Ahead of the Thanksgiving holiday, the NBA dutifully expanded its testing protocols. Since doing so, the league has been racking up the Covid-positive test results.
If we see a bit more Covid spread, the NBA’s showpiece Christmas extravaganza is very much under threat. That’s the biggest TV day in the sport, an essential element of why ESPN pays the league over a billion dollars every year. Finals MVP Giannis Antetokounmpo now might be out for Xmas if he misses the standard 10 days and same goes for former league MVP James Harden.
Shrug it off if you will, but I’m not certain the NBA can, even if its players are at little personal risk from the disease on account of being young and healthy, with single-digit body fat percentages. Right now, the league is not similarly healthy. The NBA is already suffering a variant-inspired attendance collapse that might end up costing it revenue in the billion range. What happens if the incoming winter Covid flood wipes out the Christmas slate that’s contractually promised to main broadcasters? How stretched out are those massive credit lines that teams took on?
This is the tightening vice the sport finds itself in, even as Steph Curry breaks a record and his Warriors grab ratings. The league is, in some ways, a victim of its own diligence. The NBA tests frequently and positive results trigger mandatory absences. It is getting tied into knots by its own conscientiousness, pushed by its safeguards into an institutionally unsafe position. Unless, to save its skin, the NBA says goodbye to all that. Unless, the NBA decides to announce a massive rollback of testing protocols as part of life in a new era.

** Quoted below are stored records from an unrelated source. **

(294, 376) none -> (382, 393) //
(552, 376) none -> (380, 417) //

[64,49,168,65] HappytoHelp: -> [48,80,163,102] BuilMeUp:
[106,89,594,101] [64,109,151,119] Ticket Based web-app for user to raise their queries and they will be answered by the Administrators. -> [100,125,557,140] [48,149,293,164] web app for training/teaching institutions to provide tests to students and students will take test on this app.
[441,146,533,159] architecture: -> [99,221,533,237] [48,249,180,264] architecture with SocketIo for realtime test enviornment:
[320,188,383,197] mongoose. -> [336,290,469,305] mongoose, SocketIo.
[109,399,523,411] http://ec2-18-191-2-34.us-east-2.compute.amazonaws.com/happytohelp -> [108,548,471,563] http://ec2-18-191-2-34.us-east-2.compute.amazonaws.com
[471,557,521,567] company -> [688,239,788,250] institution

Many would regard Utah Jazz center Rudy Gobert’s positive Covid test on March 11, 2020, and the ensuing NBA shutdown it triggered, as the moment the disease got “real” in America. It was the beginning of lockdown life, as major institution after major institution followed the NBA’s lead by slamming the brakes on business.
As Ramona Shelburne put it in her retrospective column: “The NBA's decision to shut down started a domino effect across sports and society, bringing the danger presented by the pandemic into stark focus for millions around the country and the world.”

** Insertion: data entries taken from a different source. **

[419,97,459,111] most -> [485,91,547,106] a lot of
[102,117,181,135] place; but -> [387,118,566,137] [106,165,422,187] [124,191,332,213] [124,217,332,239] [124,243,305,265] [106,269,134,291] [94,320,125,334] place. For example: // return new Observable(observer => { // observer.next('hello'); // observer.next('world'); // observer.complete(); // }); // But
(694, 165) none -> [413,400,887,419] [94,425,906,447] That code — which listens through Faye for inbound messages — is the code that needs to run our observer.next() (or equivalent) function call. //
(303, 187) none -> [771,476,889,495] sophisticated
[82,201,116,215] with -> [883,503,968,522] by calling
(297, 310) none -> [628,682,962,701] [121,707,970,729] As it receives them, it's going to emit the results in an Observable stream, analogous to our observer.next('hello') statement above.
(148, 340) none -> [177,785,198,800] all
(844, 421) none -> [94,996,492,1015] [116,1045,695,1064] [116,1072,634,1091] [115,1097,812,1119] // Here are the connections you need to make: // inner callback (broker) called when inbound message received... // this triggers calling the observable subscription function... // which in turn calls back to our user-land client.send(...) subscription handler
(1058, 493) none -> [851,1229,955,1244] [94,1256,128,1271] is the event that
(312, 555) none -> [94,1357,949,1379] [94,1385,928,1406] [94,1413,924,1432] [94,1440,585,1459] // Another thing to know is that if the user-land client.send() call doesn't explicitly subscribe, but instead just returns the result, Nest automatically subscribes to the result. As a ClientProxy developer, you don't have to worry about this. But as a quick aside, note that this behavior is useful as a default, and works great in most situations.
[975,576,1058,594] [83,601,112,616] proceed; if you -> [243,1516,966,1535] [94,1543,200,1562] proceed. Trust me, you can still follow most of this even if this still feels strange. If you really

Did we ever really leave that moment? In fits and starts, but not completely. A reopening here, a maskless event there. A prudent rule here, an arbitrary security-theatre measure there. Vaccines inspire relaxation, but then Delta chills the scene. If you live in a city, especially a city in my home state of California, you’ve perhaps never exited the moment. Even if you aren’t weighing disease safety concerns or, God forbid, mourning a loss, you might be working within byzantine and ever-evolving regulations. If you have kids in school, they are almost certainly not having a traditional educational experience.
The NBA actually has an opportunity here to end the precautionary moment, or at least signal its ebb. If commissioner Adam Silver steps forward and announces that his league is ending test protocols and treating this admittedly terrible disease in much the same way we deal with some other respiratory illnesses, that’s a potential cultural shift. The basic plan would be to test players and team officials only if they’re obviously sick (and sit said players if they test positive). And no more of the contact tracing that’s gummed up work behind the scenes of a highly mobile industry. The message could be simple: Look, we can’t functionally operate like it’s 2020; now that the disease is endemic, and vaccines are widely available, we must move into 2022.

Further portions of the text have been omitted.